Work task
All records below should be repeated exactly, with the pictures left out.

Records from a data source:
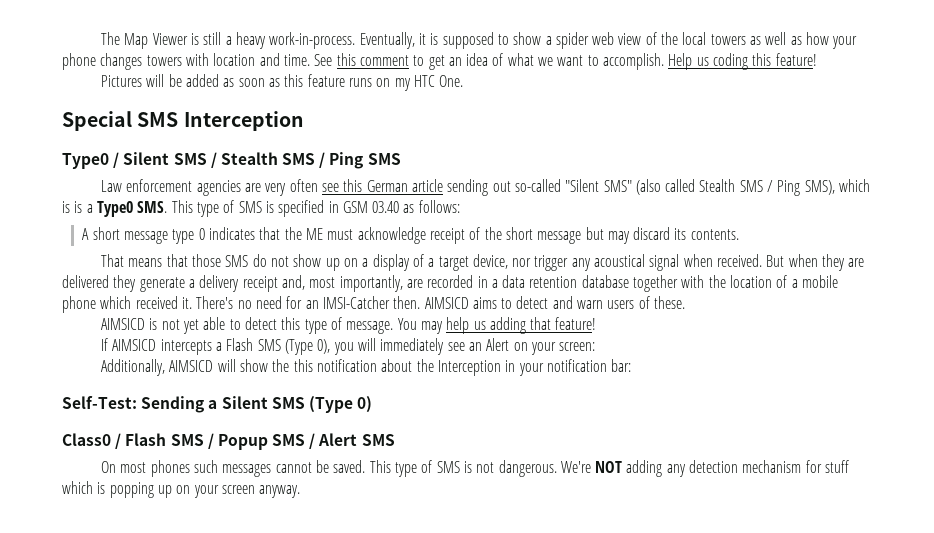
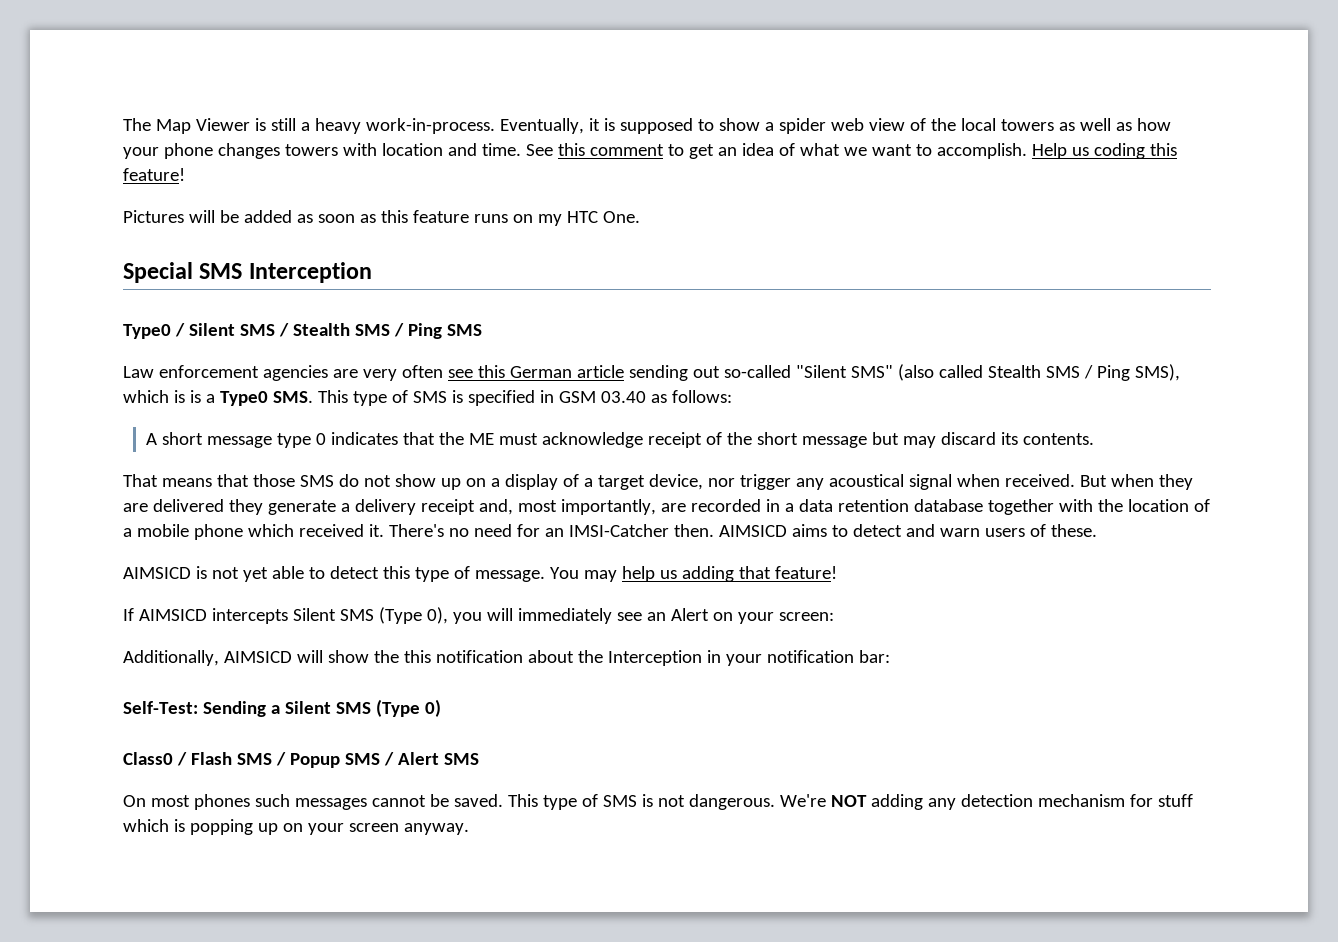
- If AIMSICD intercepts a Flash SMS (Type 0), you will immediately see an Alert on your screen:
+ If AIMSICD intercepts Silent SMS (Type 0), you will immediately see an Alert on your screen:

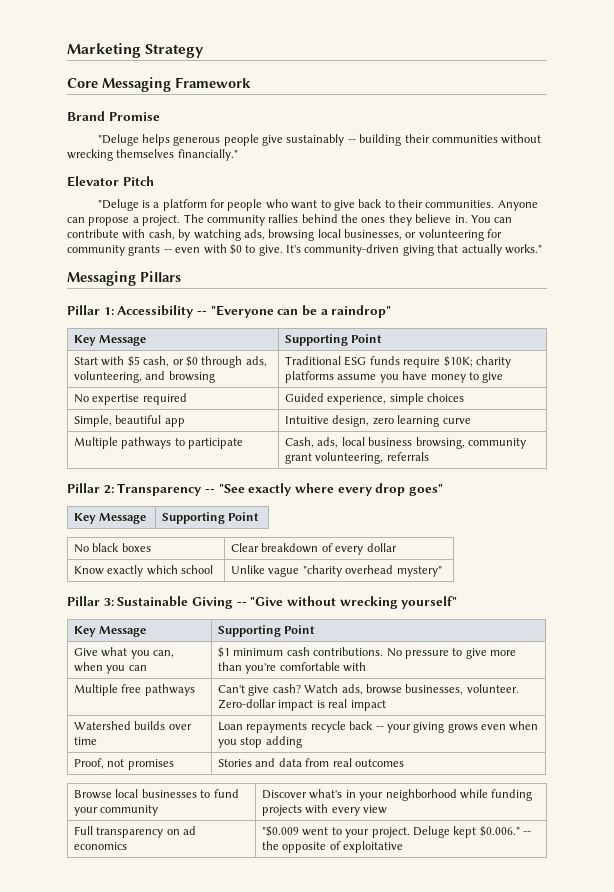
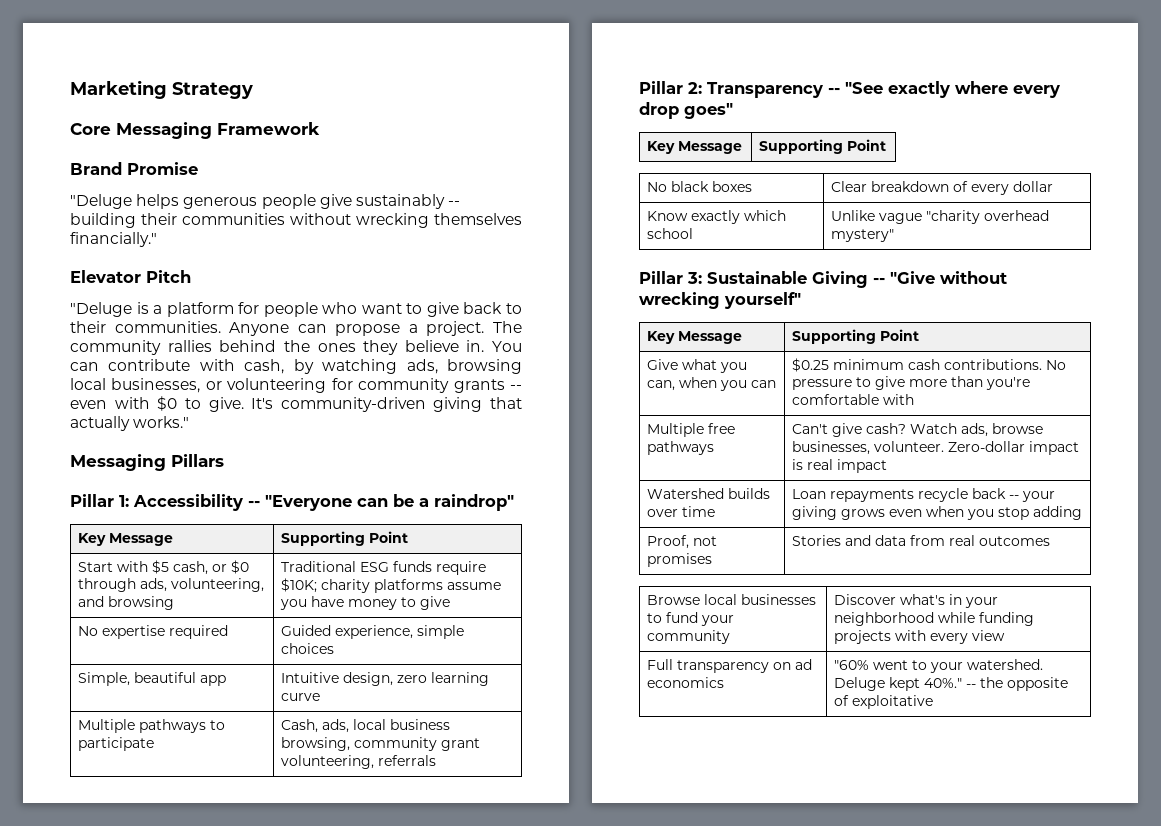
- Give what you can, when you can | $1 minimum cash contributions. No pressure to give more than you're comfortable with
+ Give what you can, when you can | $0.25 minimum cash contributions. No pressure to give more than you're comfortable with
- Full transparency on ad economics | "$0.009 went to your project. Deluge kept $0.006." -- the opposite of exploitative
+ Full transparency on ad economics | "60% went to your watershed. Deluge kept 40%." -- the opposite of exploitative

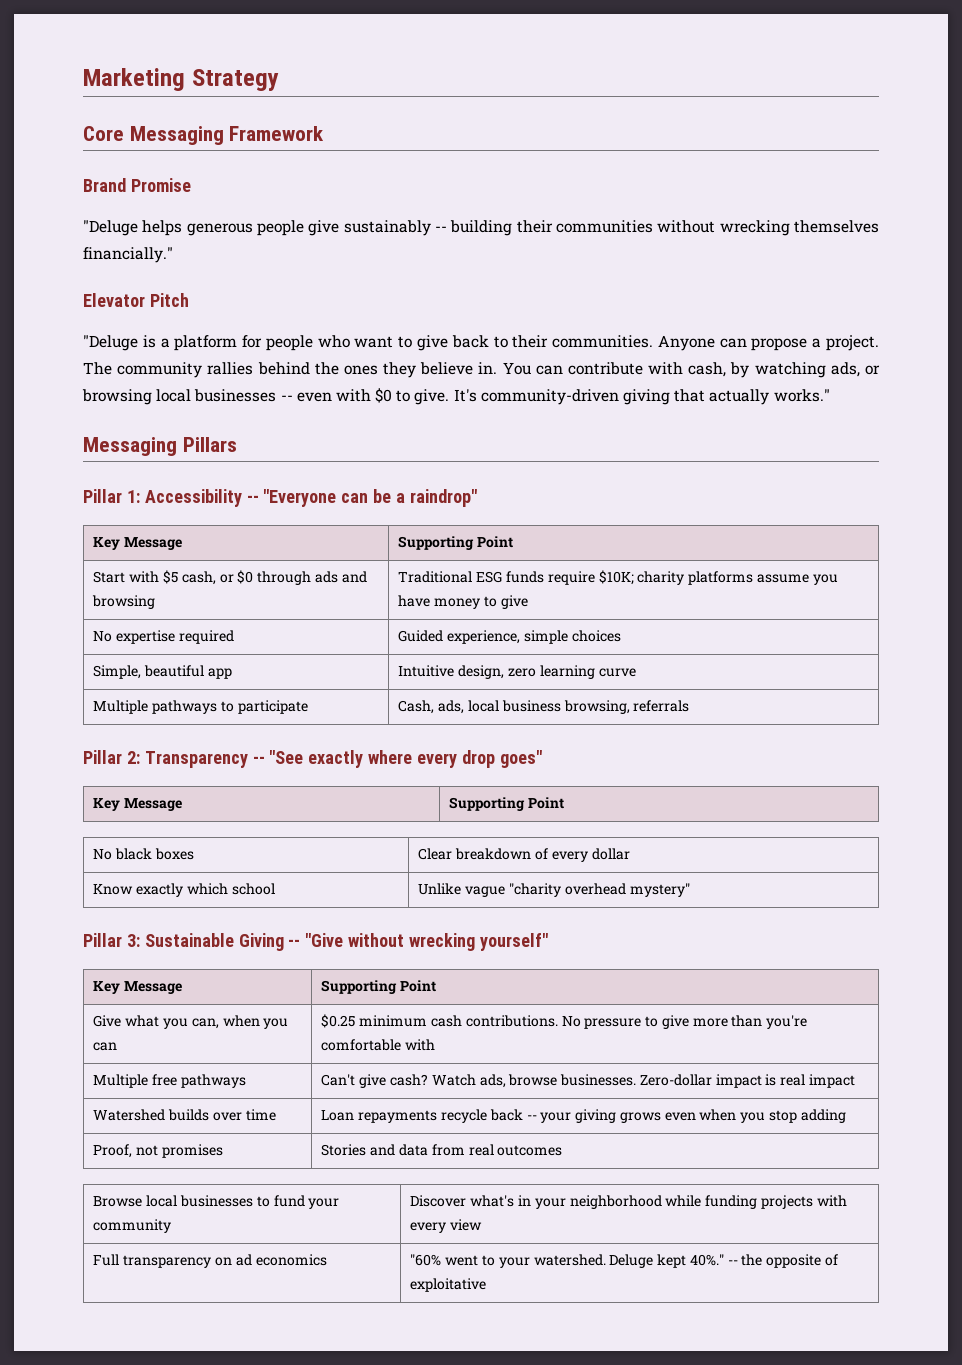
- You can contribute with cash, by watching ads, browsing local businesses, or volunteering for community grants -- even with $0 to give.
+ You can contribute with cash, by watching ads, or browsing local businesses -- even with $0 to give.
- Start with $5 cash, or $0 through ads, volunteering, and browsing | Traditional ESG funds require $10K; charity platforms assume you have money to give
+ Start with $5 cash, or $0 through ads and browsing | Traditional ESG funds require $10K; charity platforms assume you have money to give
- Multiple pathways to participate | Cash, ads, local business browsing, community grant volunteering, referrals
+ Multiple pathways to participate | Cash, ads, local business browsing, referrals
- Multiple free pathways | Can't give cash? Watch ads, browse businesses, volunteer. Zero-dollar impact is real impact
+ Multiple free pathways | Can't give cash? Watch ads, browse businesses. Zero-dollar impact is real impact

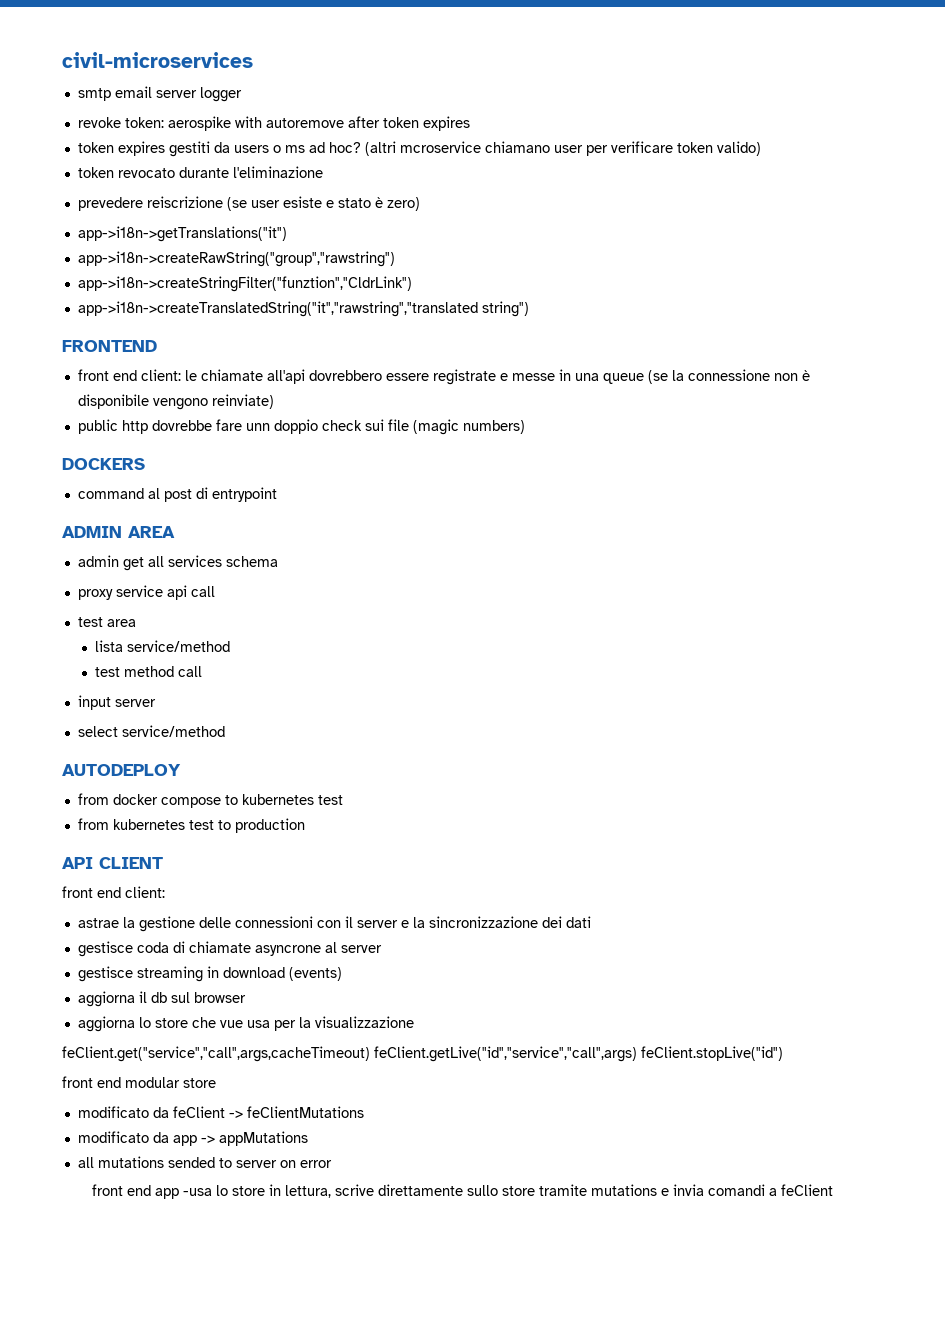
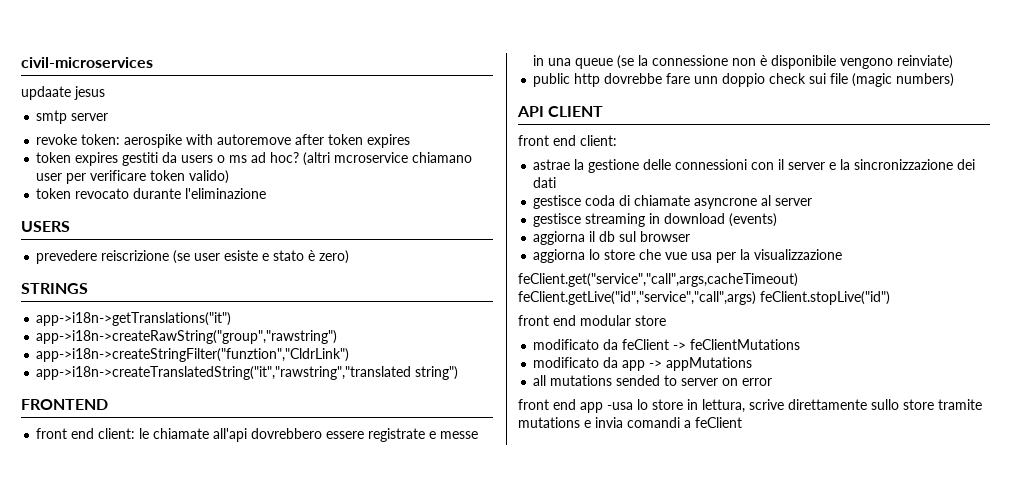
+ updaate jesus
- smtp email server logger
+ smtp server
+ USERS
+ STRINGS
- DOCKERS
- command al post di entrypoint
- ADMIN AREA
- admin get all services schema
- proxy service api call
- test area
- lista service/method
- test method call
- input server
- select service/method
- AUTODEPLOY
- from docker compose to kubernetes test
- from kubernetes test to production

Response to the exercise
- If AIMSICD intercepts a Flash SMS (Type 0), you will immediately see an Alert on your screen:
+ If AIMSICD intercepts Silent SMS (Type 0), you will immediately see an Alert on your screen:

- Give what you can, when you can | $1 minimum cash contributions. No pressure to give more than you're comfortable with
+ Give what you can, when you can | $0.25 minimum cash contributions. No pressure to give more than you're comfortable with
- Full transparency on ad economics | "$0.009 went to your project. Deluge kept $0.006." -- the opposite of exploitative
+ Full transparency on ad economics | "60% went to your watershed. Deluge kept 40%." -- the opposite of exploitative

- You can contribute with cash, by watching ads, browsing local businesses, or volunteering for community grants -- even with $0 to give.
+ You can contribute with cash, by watching ads, or browsing local businesses -- even with $0 to give.
- Start with $5 cash, or $0 through ads, volunteering, and browsing | Traditional ESG funds require $10K; charity platforms assume you have money to give
+ Start with $5 cash, or $0 through ads and browsing | Traditional ESG funds require $10K; charity platforms assume you have money to give
- Multiple pathways to participate | Cash, ads, local business browsing, community grant volunteering, referrals
+ Multiple pathways to participate | Cash, ads, local business browsing, referrals
- Multiple free pathways | Can't give cash? Watch ads, browse businesses, volunteer. Zero-dollar impact is real impact
+ Multiple free pathways | Can't give cash? Watch ads, browse businesses. Zero-dollar impact is real impact

+ updaate jesus
- smtp email server logger
+ smtp server
+ USERS
+ STRINGS
- DOCKERS
- command al post di entrypoint
- ADMIN AREA
- admin get all services schema
- proxy service api call
- test area
- lista service/method
- test method call
- input server
- select service/method
- AUTODEPLOY
- from docker compose to kubernetes test
- from kubernetes test to production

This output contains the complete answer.